My favorite ancient philosopher Plato wrote:

Just as our eyes see physical objects in the light of the sun, our minds think (a kind of mental seeing) in the light of the Good.

With practice, we can develop the insight and wisdom to recognize a path, even through extremely adverse circumstances, toward a better life.

*Please, note that I am not officially certified by an organization like the NPCA. I completed a Ph.D. in ancient Greek philosophy and literature as well as an M.A. in clinical mental health counseling.

Common Maneuvers

  • Analysis

    Break a complex problem that we don’t know how to solve into smaller and simpler discreet problems that we can solve. Perhaps you feel overwhelmed by your responsibilities in work, family, and romantic relationship and need help breaking everything (one big overwhelmed feeling) down into manageable chunks.

  • Critique

    Apply a critical/skeptical attitude to simplistic/reductive, authoritarian, or stereotypical beliefs about ourselves, others, or the world. In other words, we recognize and confront oppressive beliefs and opinions associated with the problem you’re experiencing.

  • Definition

    Identify specific examples of a kind of experience and create a satisfactory description of what they have in common. We talk about a lot of things without having defined them.

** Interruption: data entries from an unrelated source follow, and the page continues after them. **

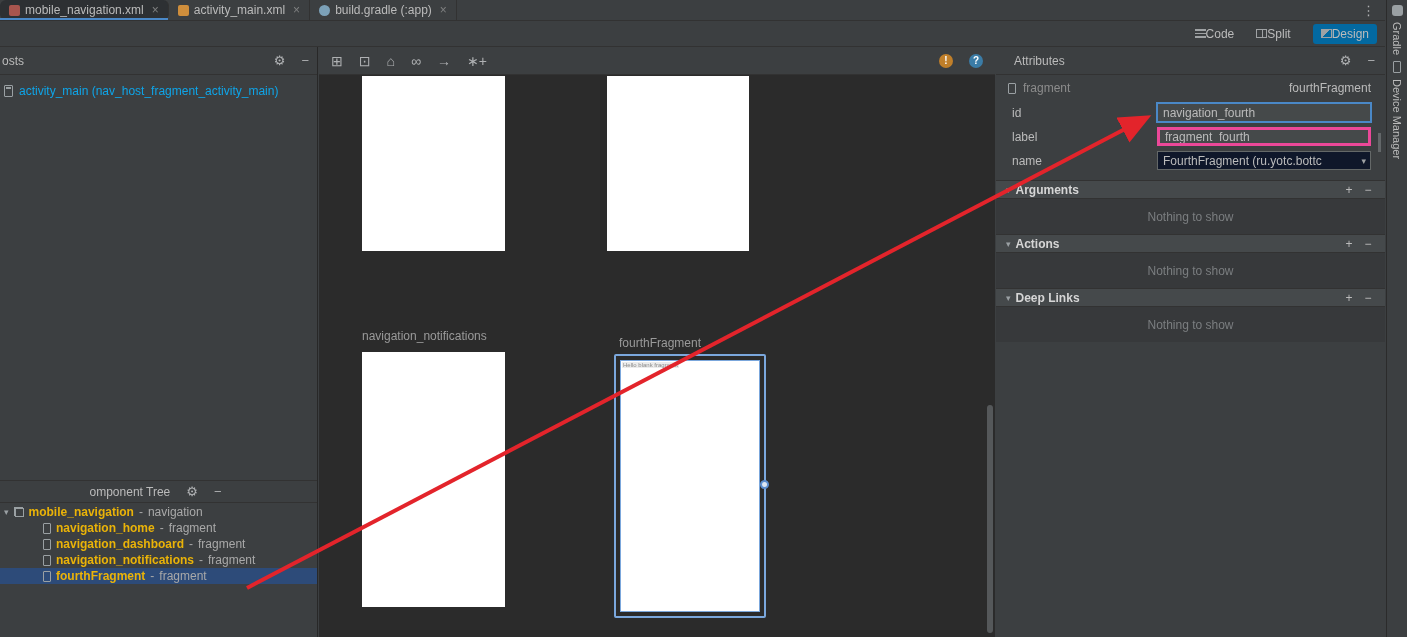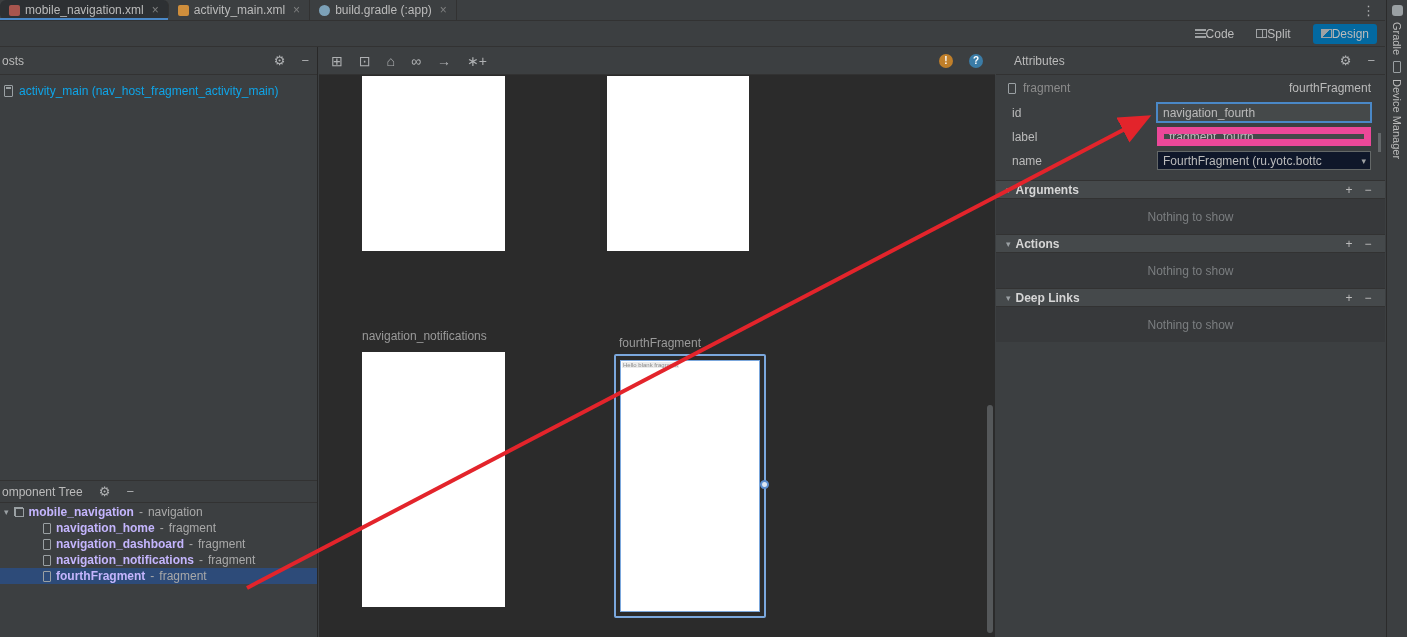--- a/index.html
+++ b/index.html
@@ -130,7 +130,7 @@
   .field-row { height:24px; position:relative; display:flex; align-items:center; padding-left:16px; flex:0 0 auto; }
   .field-input {
     position:absolute; left:161px; top:2px; width:214px; height:19px;
-    background:#45494a; border:7px solid #ec4899; color:#bbbbbb;
+    background:#45494a; border:3px solid #ec4899; color:#bbbbbb;
     font-size:12px; padding:0 5px; font-family:"Liberation Sans", sans-serif;
   }
   .field-input.focused { border:2px solid #4a88c7; left:160px; width:216px; height:21px; top:1px; }

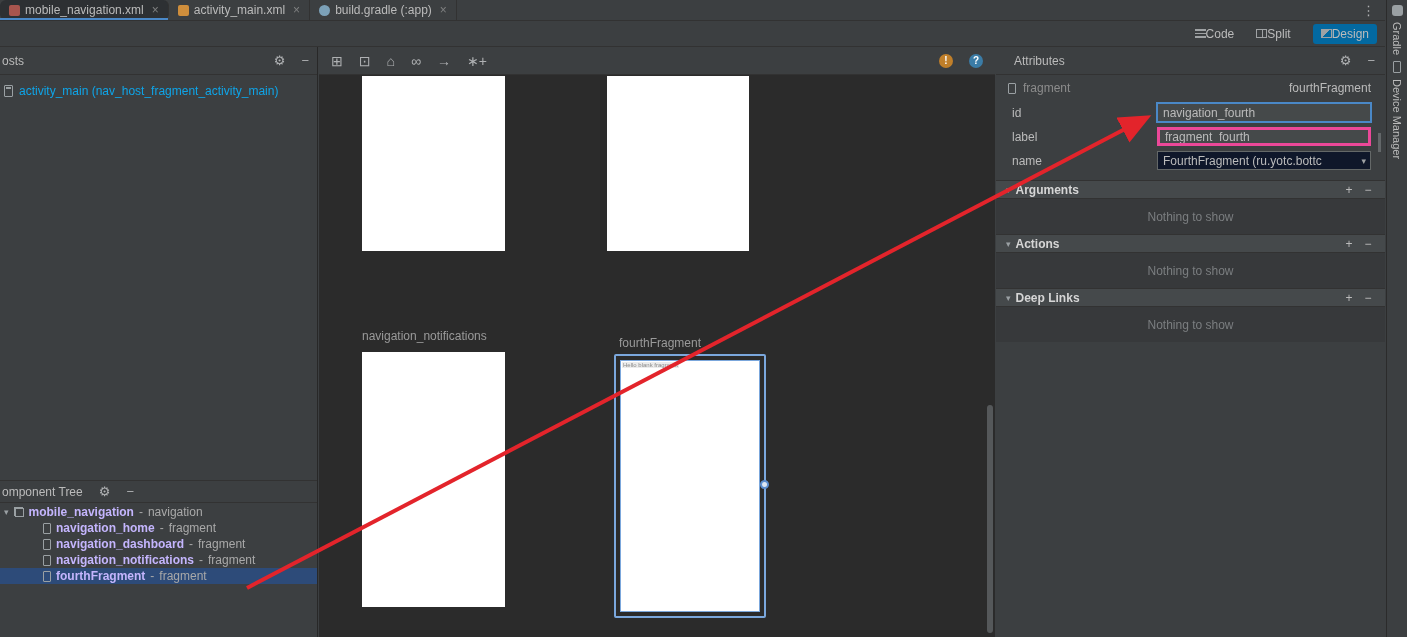--- a/index.html
+++ b/index.html
@@ -67,7 +67,7 @@
   #tree-header {
     position:absolute; left:0; right:0; top:433px; height:23px;
     display:flex; align-items:center; padding:0 8px 0 2px;
-    border-top:1px solid #323232; border-bottom:1px solid #323232; color:#bbbbbb;
+    border-top:1px solid #323232; border-bottom:1px solid #323232; color:#bbbbbb;justify-content:center;
   }
   #tree { position:absolute; left:0; right:0; top:457px; }
   .tree-row { height:16px; display:flex; align-items:center; gap:5px; padding-left:43px; }

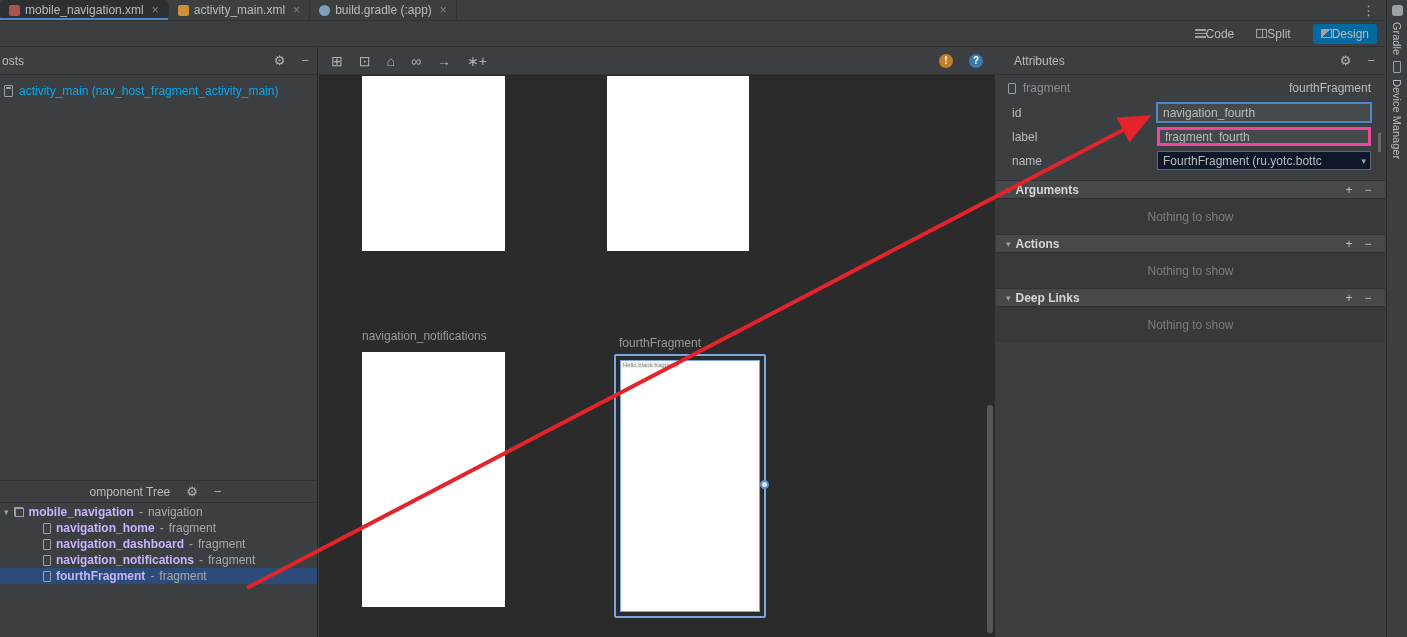--- a/index.html
+++ b/index.html
@@ -73,7 +73,7 @@
   .tree-row { height:16px; display:flex; align-items:center; gap:5px; padding-left:43px; }
   .tree-row.root { padding-left:4px; }
   .tree-row.selected { background:#2d4b79; }
-  .tree-row .name { font-weight:bold; color:#c4b5fd; }
+  .tree-row .name { font-weight:bold; color:#eab308; }
   .tree-row .sep, .tree-row .type { color:#a9a9a9; }
   .chev { color:#9aa0a3; font-size:9px; }
   .nav-ic { width:10px; height:10px; position:relative; flex:0 0 auto; }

What is anxiety really? Is it always negative or sometimes helpful? It may be simplistic (thus warranting a critique!) to believe anxiety is always negative, in which case we would need a definition we can use to understand when feeling anxiety is helpful and when it is not.

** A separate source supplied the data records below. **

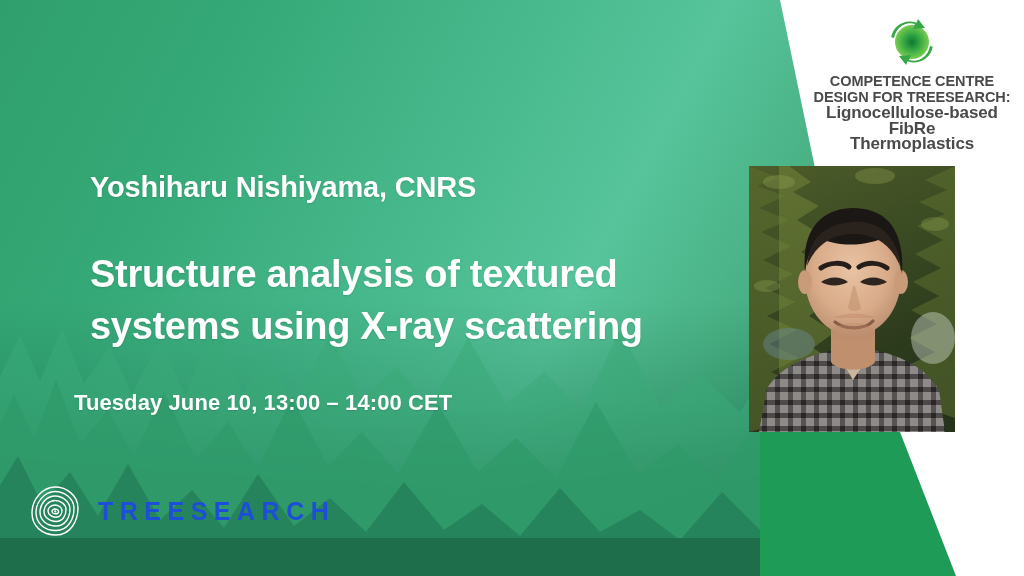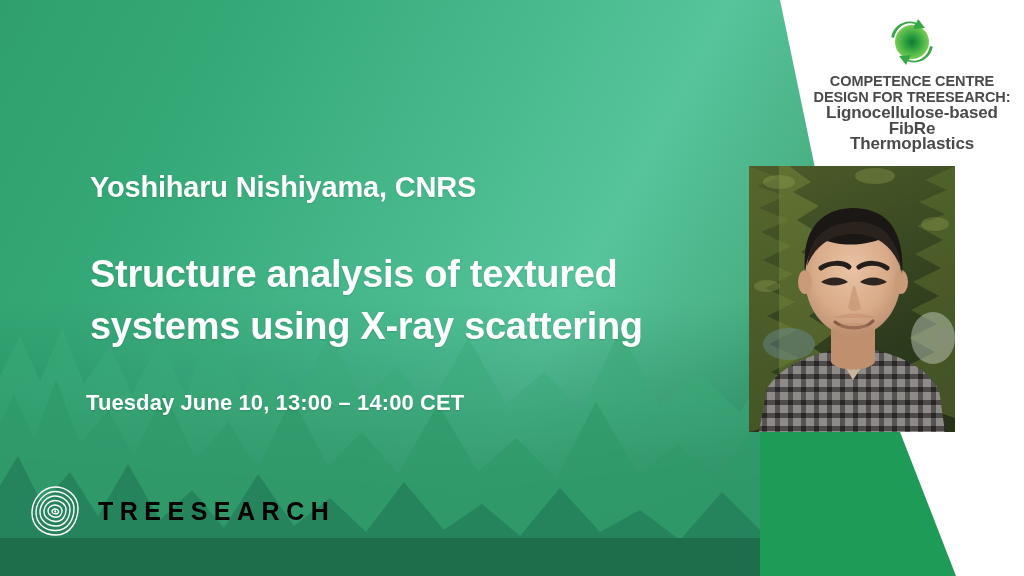--- a/index.html
+++ b/index.html
@@ -86,7 +86,7 @@
   }
   .datetime {
     position: absolute;
-    left: 86px; top: 390px;
+    left: 74px; top: 390px;
     font-size: 22px;
     font-weight: bold;
     color: #ffffff;

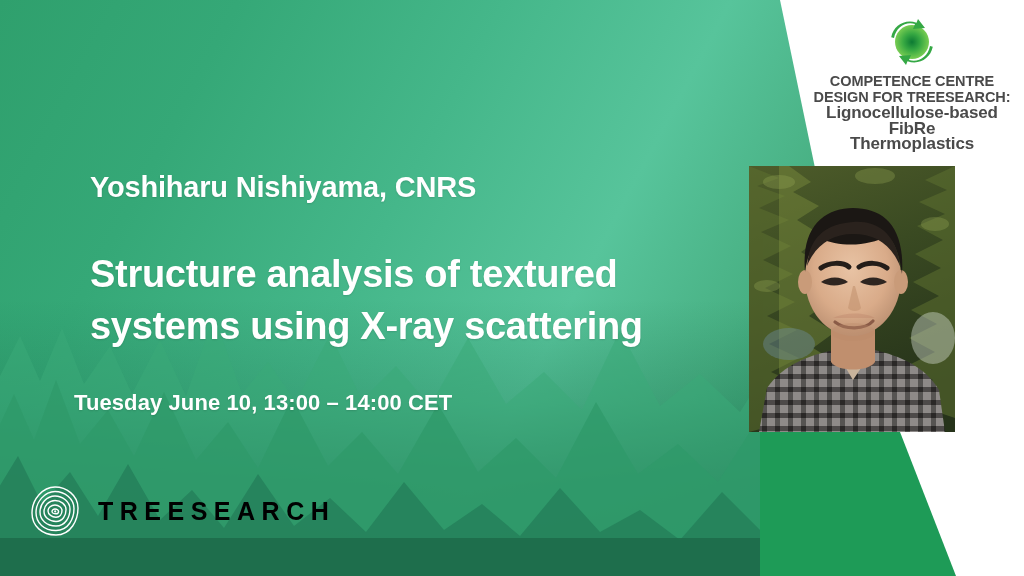--- a/index.html
+++ b/index.html
@@ -107,7 +107,7 @@
   .ts-word {
     font-size: 25px;
     font-weight: bold;
-    color: #000000;
+    color: #1d4ed8;
     letter-spacing: 6.5px;
   }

  • Dialectical processing

    Challenge one-sided thinking with contrasting viewpoints or foster constructive dialogue among fragmented parts of yourself. Perhaps, sometimes you are unrealistically ambitious and fantasize about future happiness, while at other times you feel completely defeated and hopeless with no sense of self-worth. By putting these parts of yourself in conversation, we can temper each and train them to work together complementarily so that you might aspire toward realistic goals with full awareness of the challenges ahead and your own limitations.

  • Identifying values

    Consider what values you hold and how well your behaviors align with them. It can be helpful to think about values in the three categories mentioned by Viktor Frankl: (1) Creative values are productivity oriented and might include creating artwork, achieving career goals, or simply checking things off a to-do list each day; (2) Experiential values are process oriented and might include traveling, spending quality time with friends/family, or riffing on an instrument; and (3) Attitudinal values have to do with the way you interpret and respond to what happens to you, which could be an attitude of patience, curiosity, or compassion even in the face of extreme hardship.

  • Understanding emotions

    Practice recognizing and listening to each emotion that visits you without immediately acting on the impulse associated with it. Contrary to popular opinion, emotions are not that mysterious—that is, if you know what you value. In very broad brush strokes, anger prompts us to exercise power to protect what we value; fear tells us we might not have the power to confront a threat to that which we value; sadness asks us to accept the loss of something/someone we value; and joy encourages us to accept the gain of something we value.

  • Cultivating virtues

    According to Aristotle, the virtuous form of a behavior is halfway between the excessive and the deficient form of that behavior. For example, bravery is halfway between the deficiency of cowardice and the excess of recklessness. The good news, then, is that you’re never more than halfway from virtue. You just need practice moderating the extremes!